If not there you can install by using:

pip install --ignore-installed pyspark==2.4.3

Conda package You can also install pyspark 2.4.3 using conda by running in your terminal:

conda install pyspark=2.4.3

Install Spark NLP Opensource

Pip package To install Spark NLP Opensource version you can just run:

pip install --ignore-installed spark-nlp==2.2.2

The –ignore-installed parameter is to overwrite your previous pip package version if already installed.

Conda package If you are using Anaconda/Conda for managing Python packages, you can install Spark NLP Opensource as follow:

conda install -c johnsnowlabs spark-nlp=2.2.2

Install Licensed Spark NLP

You can also install the licensed package with extra functionalities and pretrained models by using:

pip install spark-nlp-jsl==2.2.2 --extra-index-url #### --ignore-installed

The #### is a secret url only avaliable for users with license, if you have not received it please contact us at info@johnsnowlabs.com.

At the moment there is no conda package for Licensed Spark NLP version.

Setup AWS-CLI Credentials for licensed pretrained models

From Licensed version 2.2.2 in order to access private JohnSnowLabs models repository you need first to setup your AWS credentials. This access is done via Amazon aws command line interface (AWSCLI).
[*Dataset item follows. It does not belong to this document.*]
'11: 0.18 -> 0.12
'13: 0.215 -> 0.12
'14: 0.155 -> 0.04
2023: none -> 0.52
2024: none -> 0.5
Instructions about how to install awscli are available at:

https://docs.aws.amazon.com/cli/latest/userguide/cli-chap-install.html

Make sure you configure your credentials with aws configure following the instructions at:

https://docs.aws.amazon.com/cli/latest/userguide/cli-chap-configure.html

Please substitute the ACCESS_KEY and SECRET_KEY with the credentials you have recived. If you need your credentials contact us at info@johnsnowlabs.com

Start Spark NLP Session from python

The following will initialize the spark session in case you have run the jupyter notebook directly. If you have started the notebook using pyspark this cell is just ignored.
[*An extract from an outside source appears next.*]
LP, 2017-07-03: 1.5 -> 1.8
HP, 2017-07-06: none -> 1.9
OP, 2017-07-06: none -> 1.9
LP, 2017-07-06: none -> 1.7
spark = SparkSession.builder \
    .appName("Spark NLP")\
    .master("local[*]")\
    .config("spark.driver.memory","8G")\
    .config("spark.driver.maxResultSize", "2G") \
    .config("spark.jars.packages", "JohnSnowLabs:spark-nlp:2.2.2")\
    .config("spark.kryoserializer.buffer.max", "500m")\
    .getOrCreate()

If using local jars, you can use spark.jars instead for a comma delimited jar files. For cluster setups, of course you’ll have to put the jars in a reachable location for all driver and executor nodes.

Start Licensed Spark NLP Session from python

The following will initialize the spark session in case you have run the jupyter notebook directly. If you have started the notebook using pyspark this cell is just ignored.
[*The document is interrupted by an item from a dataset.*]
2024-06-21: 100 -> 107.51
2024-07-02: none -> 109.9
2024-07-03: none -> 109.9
Initializing the spark session takes some seconds (usually less than 1 minute) as the jar from the server needs to be loaded.

We will be using version 2.2.2 of Spark NLP Open Source and 2.2.2 of Spark NLP Enterprise Edition.

The #### in .config(“spark.jars”, “####”) is a secret code, if you have not received it please contact us at info@johnsnowlabs.com.

from pyspark.sql import SparkSession

spark = SparkSession.builder \
    .appName("Global DEMO - Spark NLP Enterprise 2.2.2") \
    .master("local[*]") \
    .config("spark.driver.memory","4G") \
    .config("spark.driver.maxResultSize", "2G") \
    .config("spark.jars.packages", "JohnSnowLabs:spark-nlp:2.2.2") \
    .config("spark.jars", "####") \
    .getOrCreate()

Scala

Our package is deployed to maven central. In order to add this package as a dependency in your application:

Maven

<!-- https://mvnrepository.com/artifact/com.johnsnowlabs.nlp/spark-nlp -->
<dependency>
    <groupId>com.johnsnowlabs.nlp</groupId>
    <artifactId>spark-nlp_2.11</artifactId>
    <version>2.2.2</version>
</dependency>

and

<!-- https://mvnrepository.com/artifact/com.johnsnowlabs.nlp/spark-nlp-ocr -->
<dependency>
    <groupId>com.johnsnowlabs.nlp</groupId>
    <artifactId>spark-nlp-ocr_2.11</artifactId>
    <version>2.2.2</version>
</dependency>

SBT

// https://mvnrepository.com/artifact/com.johnsnowlabs.nlp/spark-nlp
libraryDependencies += "com.johnsnowlabs.nlp" %% "spark-nlp" % "2.2.2"

and

// https://mvnrepository.com/artifact/com.johnsnowlabs.nlp/spark-nlp-ocr
libraryDependencies += "com.johnsnowlabs.nlp" %% "spark-nlp-ocr" % "2.2.2"

Maven Central: https://mvnrepository.com/artifact/com.johnsnowlabs.nlp

Spark-NLP Databricks

Databricks Notebooks

You can view all the Databricks notebooks from this address:

https://johnsnowlabs.github.io/spark-nlp-workshop/databricks/index.html

Note: You can import these notebooks by using their URLs.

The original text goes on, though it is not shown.